For the full overview of the project, and for non-Pixi environment setups, see README in the repository:
https://github.com/yandex-research/tabm

In [1]:
# ruff: noqa: E402
import math
import random
import warnings
from typing import Literal, NamedTuple

import numpy as np
import rtdl_num_embeddings  # https://github.com/yandex-research/rtdl-num-embeddings
import scipy.special
import sklearn.datasets
import sklearn.metrics
import sklearn.model_selection
import sklearn.preprocessing
import torch
import torch.nn.functional as F
import torch.optim
from torch import Tensor
from tqdm.std import tqdm
from torch.utils.data import Dataset
import pandas as pd


warnings.simplefilter('ignore')
from tabm_reference import Model, make_parameter_groups

warnings.resetwarnings()

In [2]:
seed = 0
random.seed(seed)
np.random.seed(seed + 1)
torch.manual_seed(seed + 2)
pass

# Dataset

In [3]:
CAT_TO_NUM_LABELS = {
    "Normal traffic": 0,
    "Suspicious traffic": 1,
    "DDoS attack": 2,
}

class DDoSDataset(Dataset):
    def __init__(self, split):
        self.train_data_paths = [f'/home/appuser/data/train/SCLDDoS2024_SetA_events_extended.csv',
                                 f'/home/appuser/data/train/SCLDDoS2024_SetB_events_extended.csv']
        self.test_data_paths = [f'/home/appuser/data/test/SCLDDoS2024_SetC_events_extended.csv']     
        
        self.split = split   
        
        if split == 'train':
            self.features, self.lables = self.load_data(self.train_data_paths, apply_smote=False)
        elif split == 'test':
            self.features, self.lables = self.load_data(self.test_data_paths, apply_smote=False)
        else:
            print("Invalid split. Use 'train' or 'test'")
            
    
    def get_ports(self):
        return self.ddos_ports
    
    
    def get_data(self):
        return self.features.numpy(), self.lables.numpy()
        
        
    # preload the data as it makes the training much faster (and it easily fits in memory)
    def load_data(self, data_paths, apply_smote=False, undersample=False, sample_factor=4):
        data = []
        for path in data_paths:
            data.append(pd.read_csv(path).fillna(0))  # Read and fill NaNs with 0s
            
        df = pd.concat(data, ignore_index=True)  # Combine all dataframes
        
        self.ddos_ports = df[df['Type'] == "DDoS attack"]["Port number"].unique()
        
        feature_columns = df.columns[:19]  # All except the last column
        #feature_columns = df.columns[:-1]
        label_column = df.columns[-1]  # The last column
        
        # Convert categorical labels to numeric using the dictionary
        df[label_column] = df[label_column].map(CAT_TO_NUM_LABELS)
        
        # Check for missing or unknown labels
        if df[label_column].isna().any():
            print(df[label_column].isna().sum(), "missing labels")

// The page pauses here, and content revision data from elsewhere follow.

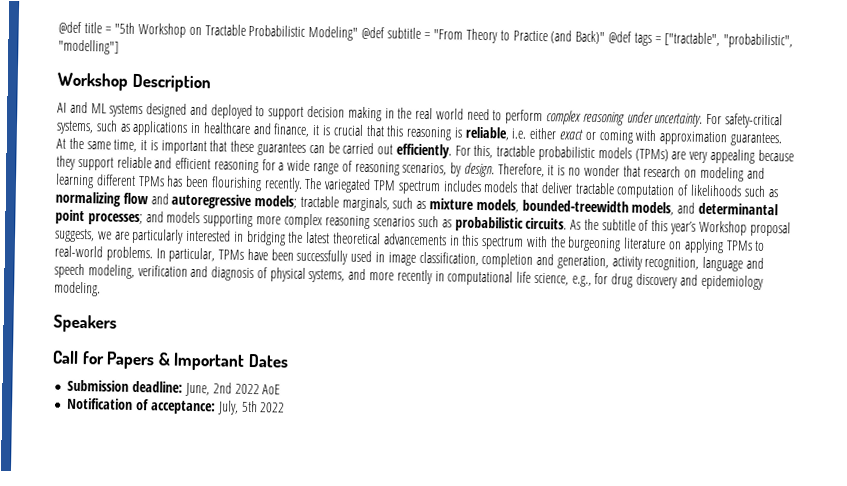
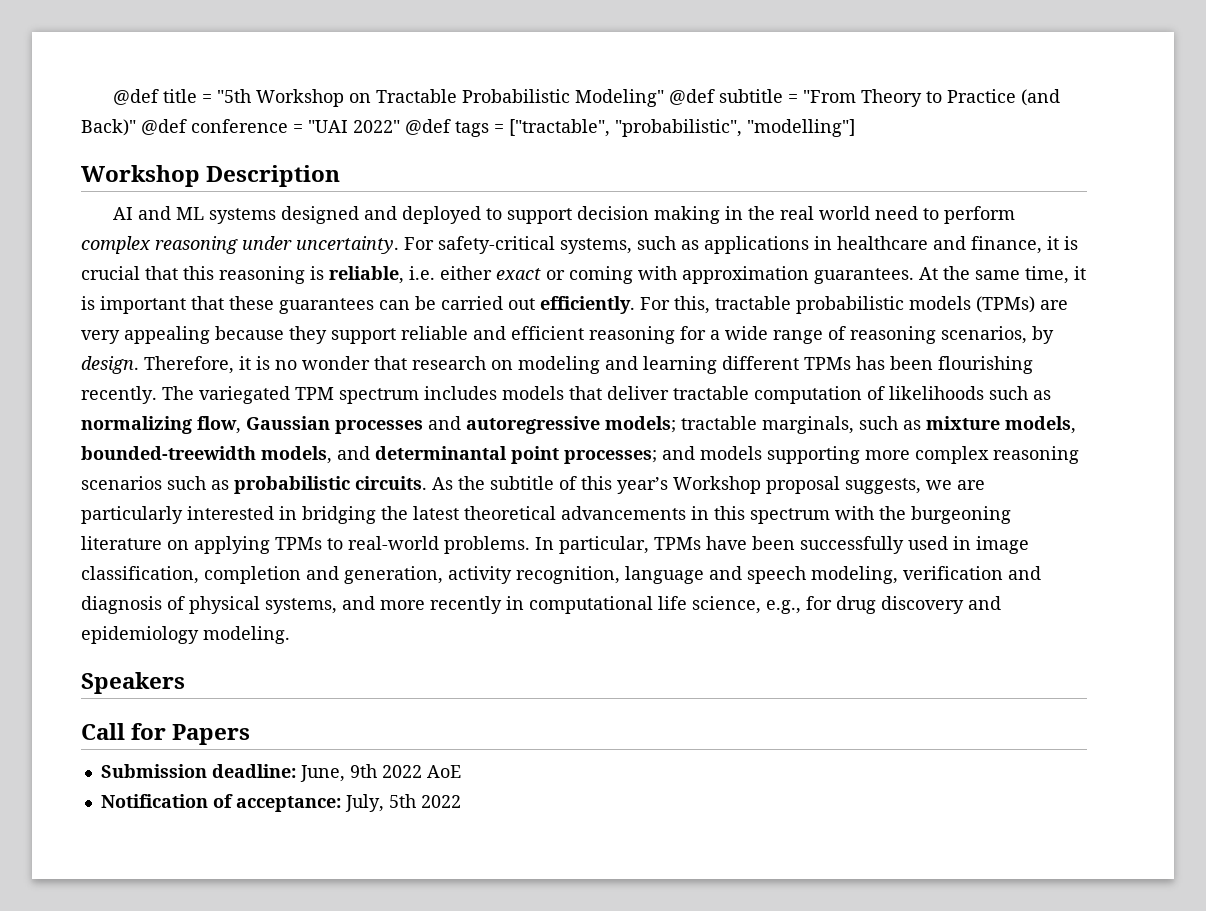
(633, 37) none -> [191,119,451,135] conference = "UAI 2022" @def
[122,192,148,205] flow -> [197,416,423,434] flow, Gaussian processes
[157,352,289,371] & Important Dates -> (251, 734) none
[212,382,232,394] 2nd -> [349,764,377,778] 9th

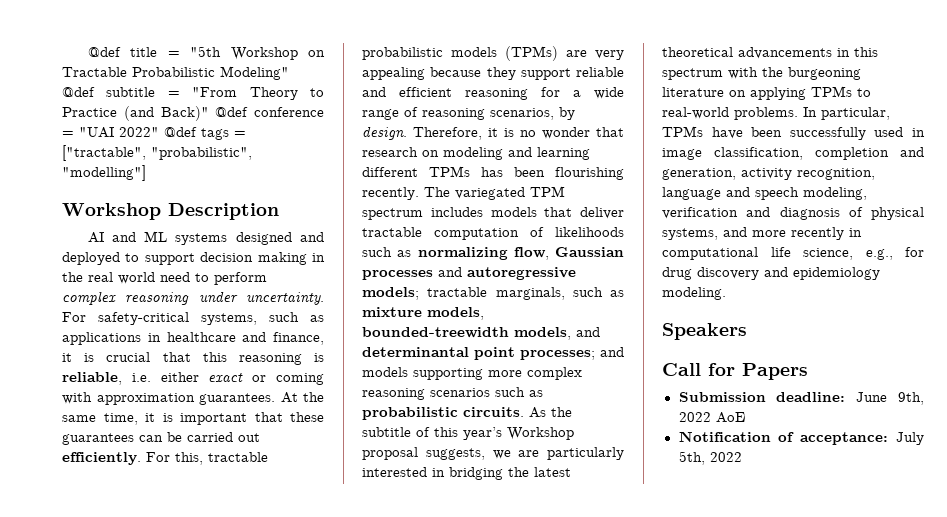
[299,764,377,782] June, 9th -> [856,392,924,405] June 9th,
[344,794,416,812] July, 5th -> [896,432,924,445] [678,451,705,465] July 5th,

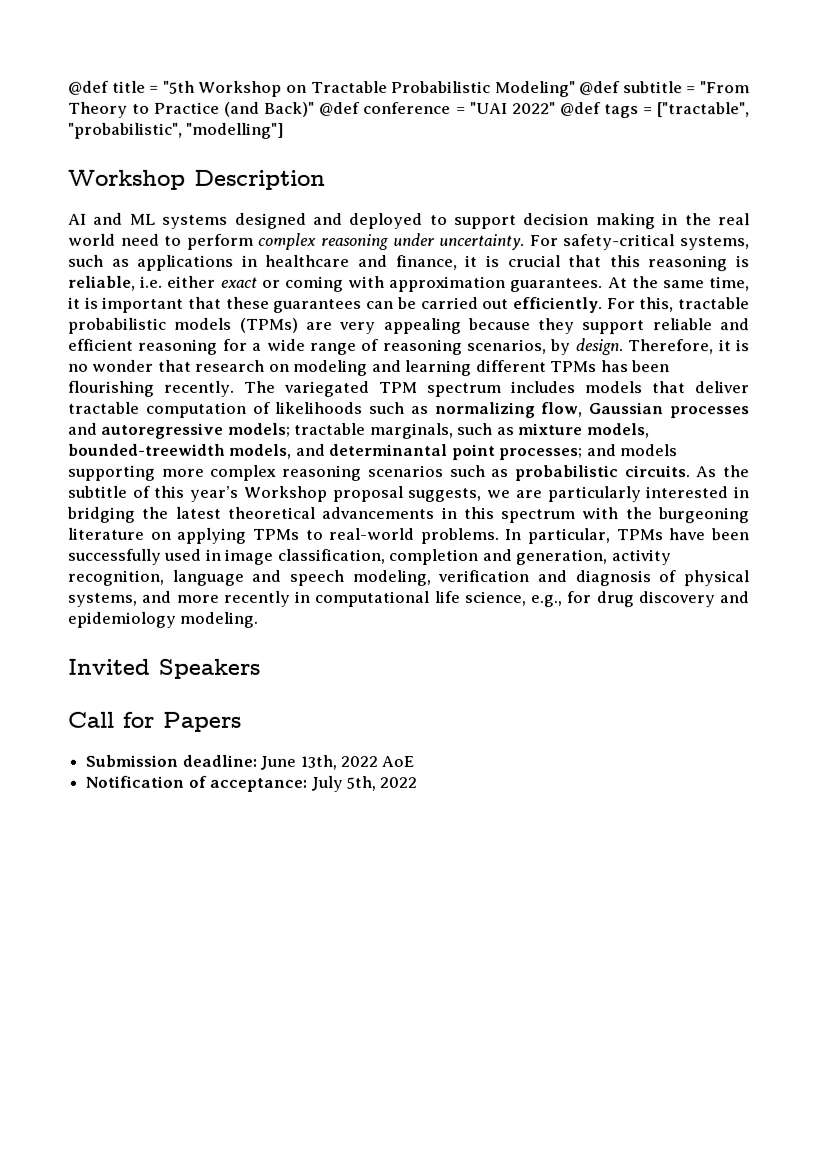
(726, 293) none -> [67,658,150,675] Invited
[898,392,924,405] 9th, -> [299,754,337,770] 13th,

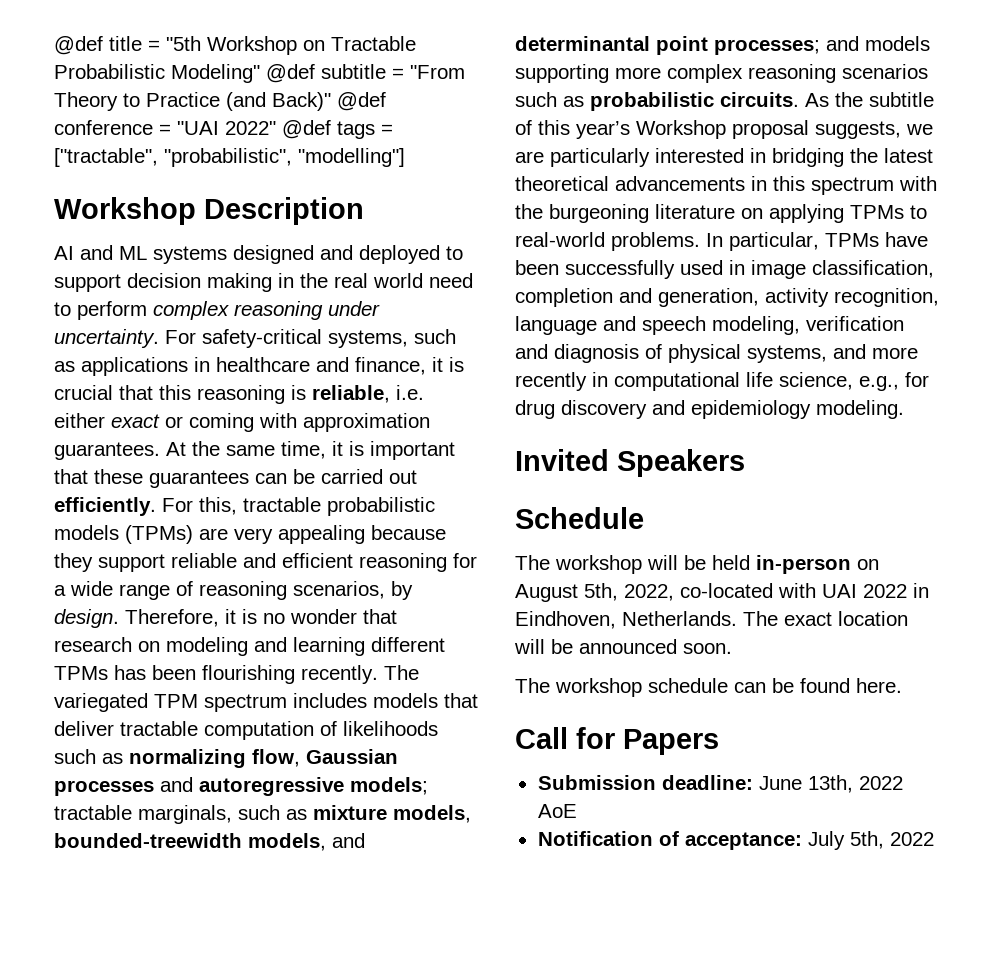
(260, 668) none -> [515,507,644,529] [515,555,879,574] [515,583,929,602] [515,611,908,629] [514,639,732,654] [515,678,902,697] // Schedule // The workshop will be held in-person on August 5th, 2022, co-located with UAI 2022 in Eindhoven, Netherlands. The exact location will be announced soon. // The workshop schedule can be found here.

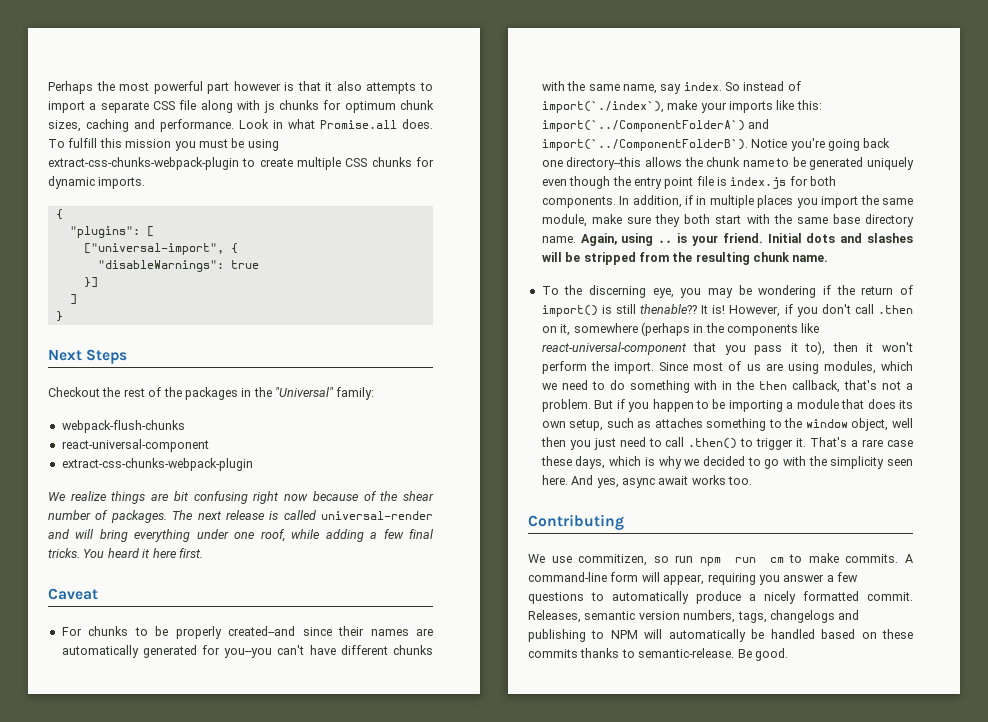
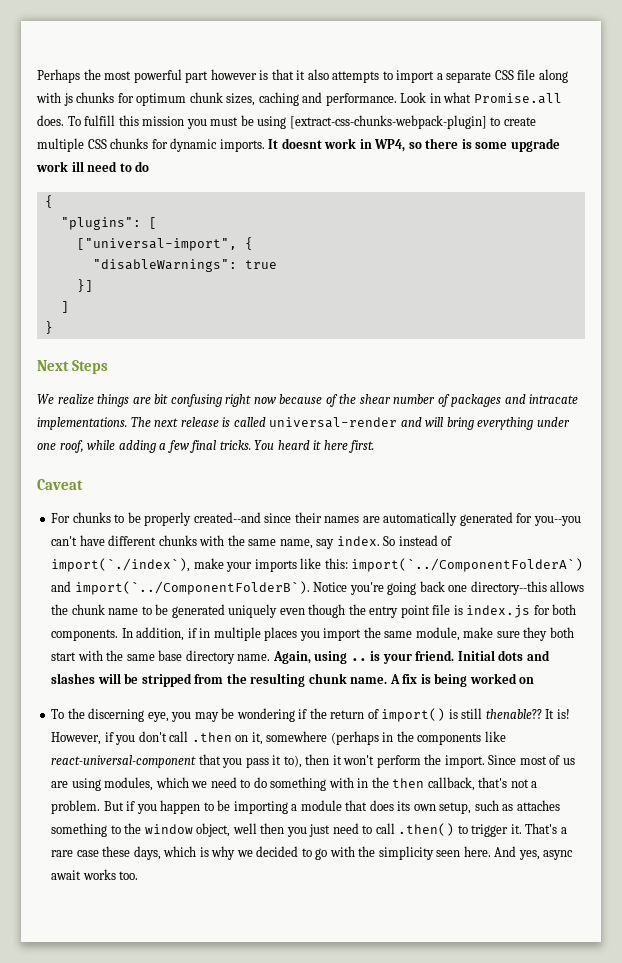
[48,157,239,170] extract-css-chunks-webpack-plugin -> [289,115,487,129] [extract-css-chunks-webpack-plugin]
(146, 183) none -> [268,138,560,152] [36,161,150,172] It doesnt work in WP4, so there is some upgrade work ill need to do
[48,387,375,400] [61,420,185,433] [61,439,209,452] [61,458,253,471] // Checkout the rest of the packages in the "Universal" family: // webpack-flush-chunks // react-universal-component // extract-css-chunks-webpack-plugin -> (109, 367) none
[110,510,167,523] packages. -> [451,394,579,407] [37,417,127,430] packages and intracate implementations.
(829, 258) none -> [389,673,535,687] A fix is being worked on
[528,514,624,530] [528,553,913,566] [528,572,858,585] [528,591,913,604] [528,610,860,623] [528,629,913,642] [528,648,788,661] // Contributing // We use commitizen, so run npm run cm to make commits. A command-line form will appear, requiring you answer a few questions to automatically produce a nicely formatted commit. Releases, semantic version numbers, tags, changelogs and publishing to NPM will automatically be handled based on these commits thanks to semantic-release. Be good. -> (139, 875) none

        features = df[feature_columns].values
        labels = df[label_column].values
        
        # Normalize the features
        #features = self.normalize(features)
        
        # Convert to PyTorch tensors
        features = torch.tensor(features, dtype=torch.float32)
        labels = torch.tensor(labels, dtype=torch.long)  # Classification requires long dtype
        
        
        
        if undersample and self.split == 'train':
            # Undersample the majority class (label=0)
            class_0_indices = np.where(labels.cpu().numpy() == 0)[0]
            class_1_indices = np.where(labels.cpu().numpy() == 1)[0]
            class_2_indices = np.where(labels.cpu().numpy() == 2)[0]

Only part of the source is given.